Planning to hit the road this 4th of July weekend? Counting down the days until your summer vacation with the kids?

You’re not alone: according to a recent survey conducted by Orbitz.com, eighty-eight percent (88%) of Americans plan to travel this summer, an eleven percent (11%) increase over 2013.

Whether it’s for two days or two weeks, getting away offers a chance to leave behind the stressors and familiarity of your daily routine in exchange for the fun and exotic. But one thing you should never leave at home is your health. Whether you’re getting behind the wheel, leaving on a jet plane or sailing the high seas, be sure to include good health as part of your plans. Doing so will help to ensure your vacation is as enjoyable as it should be.

Schedule a “to-do” list. Life can be hectic (which is why we need vacation!) so it can be easy to procrastinate when it comes to planning a vacation. But making last minute reservations and packing decisions can be stressful and exhausting, both of which are hard on your immune system.

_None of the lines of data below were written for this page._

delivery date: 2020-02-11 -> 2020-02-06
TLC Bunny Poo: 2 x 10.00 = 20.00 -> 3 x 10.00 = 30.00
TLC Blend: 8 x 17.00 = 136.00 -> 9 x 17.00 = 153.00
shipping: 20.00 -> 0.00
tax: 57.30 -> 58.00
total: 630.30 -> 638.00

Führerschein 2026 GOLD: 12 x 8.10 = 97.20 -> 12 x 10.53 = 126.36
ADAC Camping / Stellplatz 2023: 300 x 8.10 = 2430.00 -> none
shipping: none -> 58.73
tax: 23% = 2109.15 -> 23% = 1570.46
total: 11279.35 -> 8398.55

Plan well ahead and save your energy and adrenalin for your actual vacation.

Shape up before you ship out. If you lead a sedentary lifestyle and are planning an active vacation such as biking or hiking, make sure you’re up to the task by starting a fitness program well in advance. For example, start by taking the stairs instead of the elevator then gradually increase your activity by walking half an hour a day during your lunch period, then increase your time or speed, and so on. Don’t let your vacation be ruined by a torn muscle or other injury resulting from lack of conditioning. (Note: if you have a pre-existing health condition, check with your health care provider before you begin any exercise program.)

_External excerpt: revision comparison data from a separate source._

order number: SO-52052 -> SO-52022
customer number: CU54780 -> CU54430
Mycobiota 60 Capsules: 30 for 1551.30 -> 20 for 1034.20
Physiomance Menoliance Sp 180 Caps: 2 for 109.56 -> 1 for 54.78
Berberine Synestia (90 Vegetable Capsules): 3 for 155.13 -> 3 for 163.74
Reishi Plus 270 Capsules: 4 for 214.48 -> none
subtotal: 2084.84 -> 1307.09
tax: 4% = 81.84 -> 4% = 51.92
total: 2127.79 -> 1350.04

Pack with care. If you’ll be outdoors a lot, make a first aid kit with items such as pain relievers (in both adult and child strengths), sunscreen, insect repellent, anti-fungal and anti-bacterial ointments, medicine for motion sickness, anti-diarrheal medicines, band-aids and moleskin. Also, according to the U.S. Consumer Product Safety Commission in just one year more than 50,000 luggage-related injuries occurred in the United States, so pack as lightly as you can and/or invest in light-weight luggage. (See a list of tips from the American Academy of Orthopaedic Surgeons on how to safely lift and carry luggage.)

Bring along your medications. If you or any of your family members are on medications, be sure to pack enough to last through your vacation plus 1-2 extra days in case of delays, theft or loss. Place your medications (in their original containers) in a waterproof or Ziploc bag and keep them with you in your purse or carry-on. Keep a separate list of your medications including generic names, dosages, prescription numbers and pharmacy names in a separate place (such as your checked baggage). Don’t forget to bring a spare pair of glasses or contact lenses, which can be hard to replace if you’re away from home. If you have a pre-existing condition you may also want to ask your physician for a letter describing your condition.

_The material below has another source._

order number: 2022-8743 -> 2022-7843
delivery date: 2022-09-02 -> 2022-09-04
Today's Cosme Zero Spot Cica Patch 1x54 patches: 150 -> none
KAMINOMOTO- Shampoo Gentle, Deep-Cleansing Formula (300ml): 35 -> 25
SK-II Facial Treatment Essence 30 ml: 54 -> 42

Move around while you’re getting around. Sitting for hours without moving can hamper blood circulation and put you at risk for potentially lethal blood clots in your legs known as deep vein thrombosis, or DVT. You have a higher risk of DVT if you:

  • are age 60 or older
  • are obese
  • are pregnant
  • have a history of heart disease
  • have recently had surgery in a lower extremity
  • have varicose veins, or
  • have a history of DVT

If travelling by car, take frequent pit stops, get out of the car and walk around, and stretch your calf muscles. If travelling by bus or plane, occasionally walk up and down the aisle if possible. If you must remain seated, wiggling your toes, flexing and extending your calf muscles, and making circles with your feet can all help to improve circulation in your lower legs. Dehydration can also contribute to DVT so drink plenty of and avoid alcohol, which can actually cause dehydration.

Get the proper vaccinations and medications. If you’re planning an exotic vacation abroad or travelling to a developing nation, you may be required to have receive certain vaccines and medicines. (For a country-by-country guide to recommended vaccines and medicines, visit http://wwwnc.cdc.gov/travel/destinations/list.) Schedule an appointment with your health care provider four to six weeks in advance to ensure you’re properly immunized. If you’re headed for an area with high rates of malaria, it’s also advisable to have enough anti-malarial medicine to last throughout your trip and for several weeks after your return.

Check your health insurance. Health insurance plans vary on how much and when they’ll cover medical care you receive away from home, so know your plan’s provisions before you go. For example, original Medicare generally doesn’t cover care you receive outside the United States, whereas many commercial Medicare Advantage Plans do.

Taking these health-related precautions before you leave home can help to ensure your vacation is fun and relaxing.